Once the Oak is populated with all the found trivia, we can traverse the Oak to capture all the WriterEvents.

graph TD A[Transform source code to tree] --> B B[Traverse Oak to get formatted code] --> C[Formatted code] style B stroke:#338CBB,stroke-width:2px

We enter the module of CodePrinter and try and reconstruct the code based on the given configuration.

WriterEvents and WriterModel

In previous versions of Fantomas, Context had a TextWriter that was used to write the output. This is a more advanced version of a StringBuilder and we wrote the formatted code directly to the buffer.

The key problem with this approach was that we couldn't easily revert code that was written to the buffer.
For example, if the formatted code was crossing the max_line_length, we couldn't easily revert the code and try an alternative.

That is why we first capture a collection of WriterEvents and then reconstruct the formatted code.
If the code is too long, we can drop the last events and try an alternative.


When we capture new events we also want to capture the current state of the result.
This happens in the WriterModel record.

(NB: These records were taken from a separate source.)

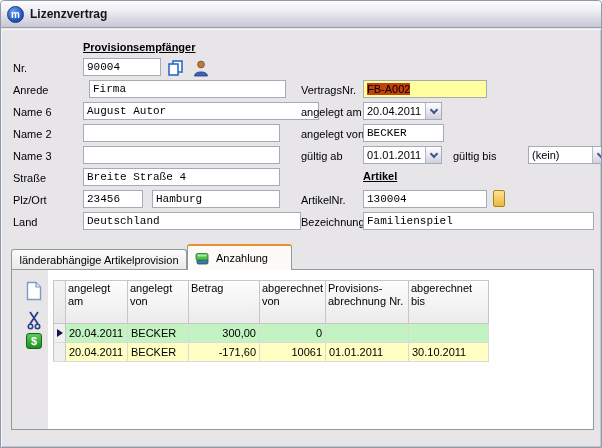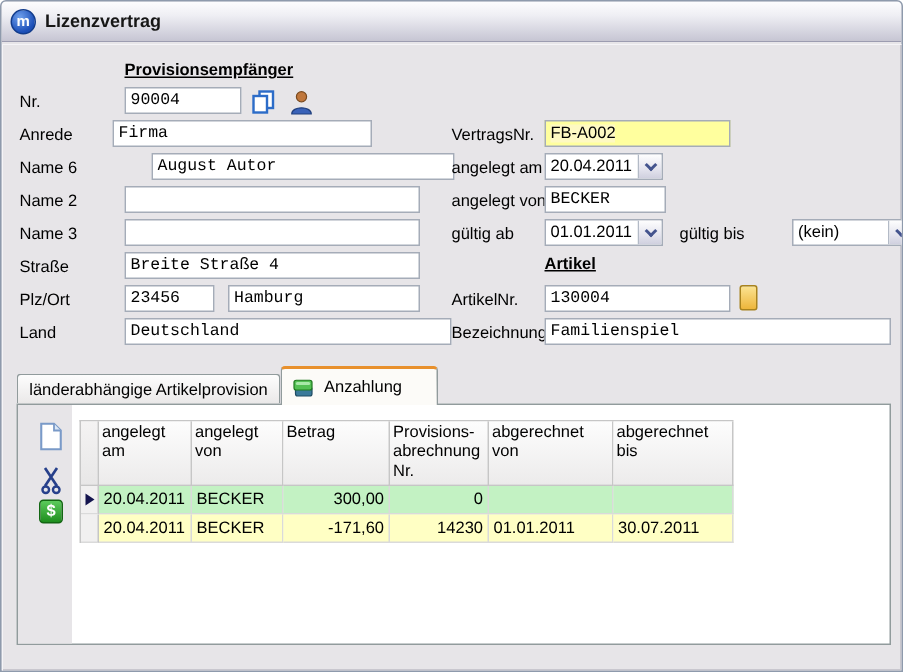--- a/index.html
+++ b/index.html
@@ -122,7 +122,7 @@
     </button>
 
     <div class="lbl" style="left:12px; top:55px;">Anrede</div>
-    <input class="tb" style="left: 74px; top: 51px; width: 173px;" value="Firma">
+    <input class="tb" style="left: 88px; top: 51px; width: 197px;" value="Firma">
 
     <div class="lbl" style="left:12px; top:77px;">Name 6</div>
     <input class="tb" style="left: 100px; top: 73px; width: 202px;" value="August Autor">

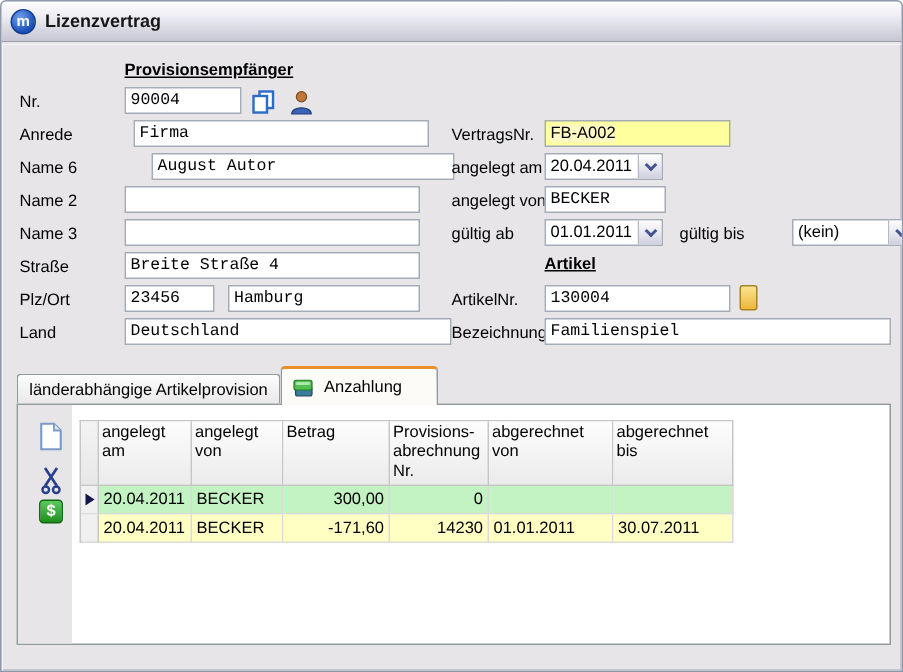--- a/index.html
+++ b/index.html
@@ -37,7 +37,7 @@
     position:absolute; height:18px; border:1px solid #A5ACB8; background:#FFFF9E;
     padding:2px 3px; overflow:hidden;
   }
-  .sel-text { background:#fef9c3; }
+  .sel-text { background:#c2410c; }
   .combo {
     position:absolute; height:18px; border:1px solid #A5ACB8; background:#fff; padding:2px 3px;
   }

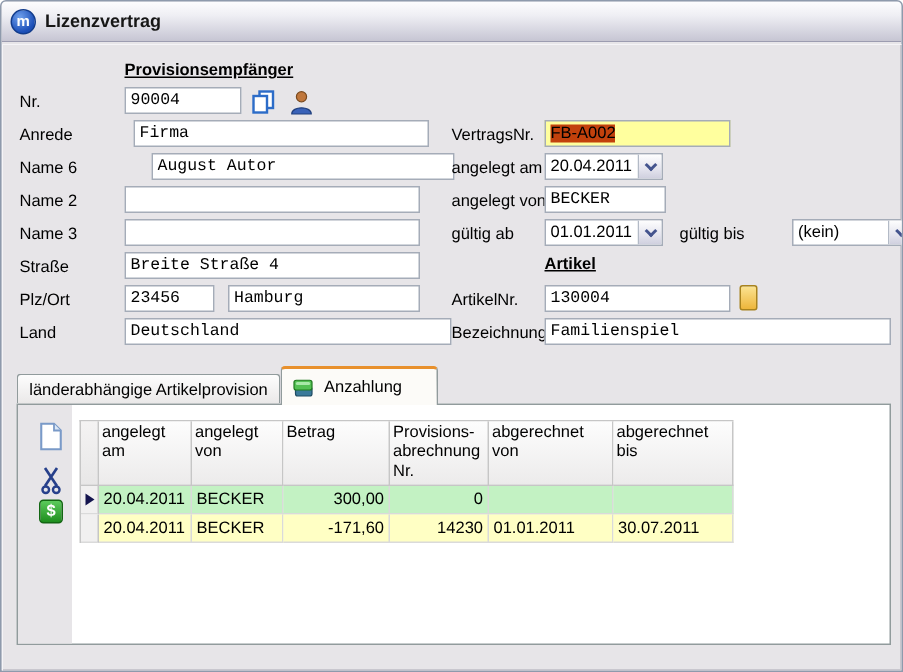--- a/index.html
+++ b/index.html
@@ -125,7 +125,7 @@
     <input class="tb" style="left: 88px; top: 51px; width: 197px;" value="Firma">
 
     <div class="lbl" style="left:12px; top:77px;">Name 6</div>
-    <input class="tb" style="left: 100px; top: 73px; width: 202px;" value="August Autor">
+    <input class="tb" style="left: 82px; top: 73px; width: 236px;" value="August Autor">
 
     <div class="lbl" style="left:12px; top:99px;">Name 2</div>
     <input class="tb" style="left: 82px; top: 95px; width: 197px;" value="">

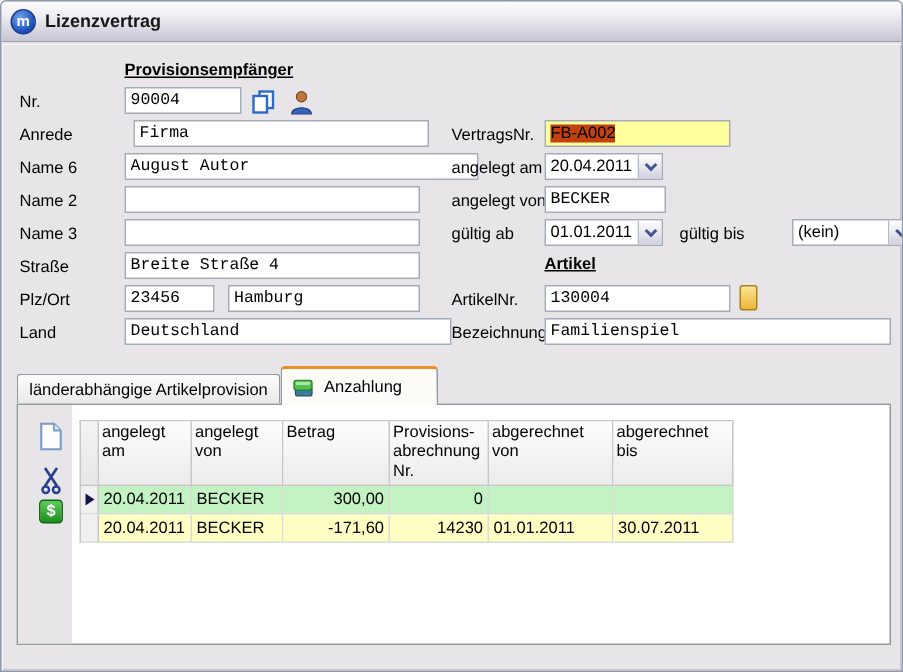--- a/index.html
+++ b/index.html
@@ -225,8 +225,8 @@
         <div class="hcell">angelegt am</div>
         <div class="hcell">angelegt von</div>
         <div class="hcell">Betrag</div>
+        <div class="hcell">abgerechnet von</div>
         <div class="hcell">Provisions-abrechnung Nr.</div>
-        <div class="hcell">abgerechnet von</div>
         <div class="hcell">abgerechnet bis</div>
 
         <div class="trow row-green">

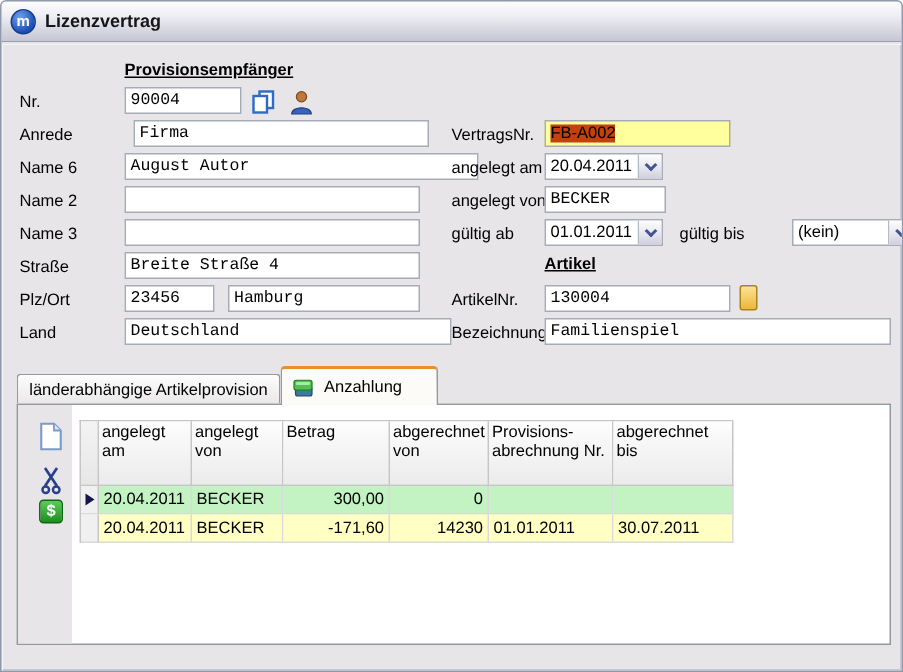--- a/index.html
+++ b/index.html
@@ -246,7 +246,7 @@
           <div class="dcell">20.04.2011</div>
           <div class="dcell">BECKER</div>
           <div class="dcell num">-171,60</div>
-          <div class="dcell num">14230</div>
+          <div class="dcell num">10061</div>
           <div class="dcell">01.01.2011</div>
           <div class="dcell">30.07.2011</div>
         </div>

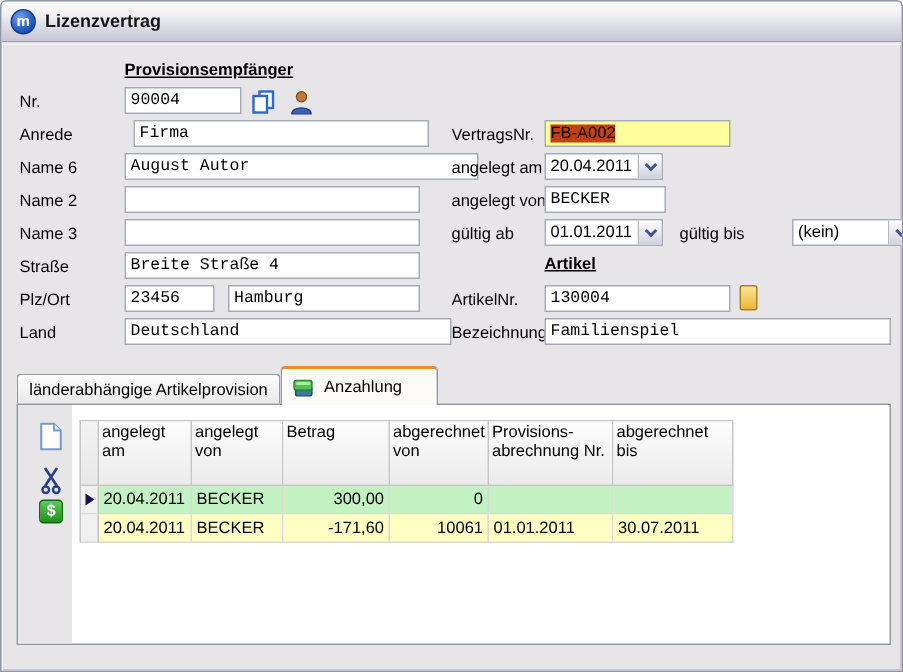--- a/index.html
+++ b/index.html
@@ -248,7 +248,7 @@
           <div class="dcell num">-171,60</div>
           <div class="dcell num">10061</div>
           <div class="dcell">01.01.2011</div>
-          <div class="dcell">30.07.2011</div>
+          <div class="dcell">30.10.2011</div>
         </div>
       </div>
     </div>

There we store the result of each event as if it were finalized.
By doing this, we can assert the result of the output. For example if our code is too long or not.

WriterEvents and WriterModel are very stable in the code base.
When solving a bug, you typically need to change the collected series of events by using a different helper function inside CodePrinter.


In CodePrinter the syntax tree is being traversed with the help of various (partial) active patterns.
These active patterns are defined in SourceParser and typically are used to present the information we are interested in, in a different shape.

CodePrinter exposes one function genParsedInput.

val genFile: oak: Oak -> (Context -> Context)

This takes an Oak and it returns a function that takes a Context and returns a new Context.

We will eventually call this function with an initial Context. This initial Context will have our default config. In this function, all events are captured and stored in the WriterEvents and WriterModel.

While we are traversing the syntax tree, we will compose the Context -> Context function based on the content. Context.dump then eventually takes the Context and returns a string of formatted code.

This may seem a bit complicated, but you typically can see this as an implementation detail and can abstract this when working in CodePrinter.

Creating WriterEvents

There are various helper functions in CodePrinter that create WriterEvents.
In CodePrinter we will typically never construct a WriterEvent directly.

Instead we can use various helper functions that take the Context as parameter and return an updated Context with additional events.
Please take a moment to debug the unit tests in CodePrinterHelperFunctionsTests.fs.
This will give you a better understanding of how we capture events in CodePrinter.

Debugging CodePrinter

One thing that is a bit harder to grasp initially, is what is happening when you put a breakpoint in CodePrinter.fs.
In CodePrinter.fs we compose a format function that takes a Context and returns a Context. We do this by traversing the syntax tree, and when you put a breakpoint in genTypeDefn for example:

Breakpoint in genTypeDefn

we are still in the process of composing the format function.
The Context has not been going through our format function yet!

If we want to debug when the Context is traveling through the format function, we can easily, temporarily, insert an additional function to inspect the Context content:

Breakpoint in Context -> Context

The dumpAndContinue helper function can be used to inspect the Context.
Please remove all usages when submitting a PR 😸.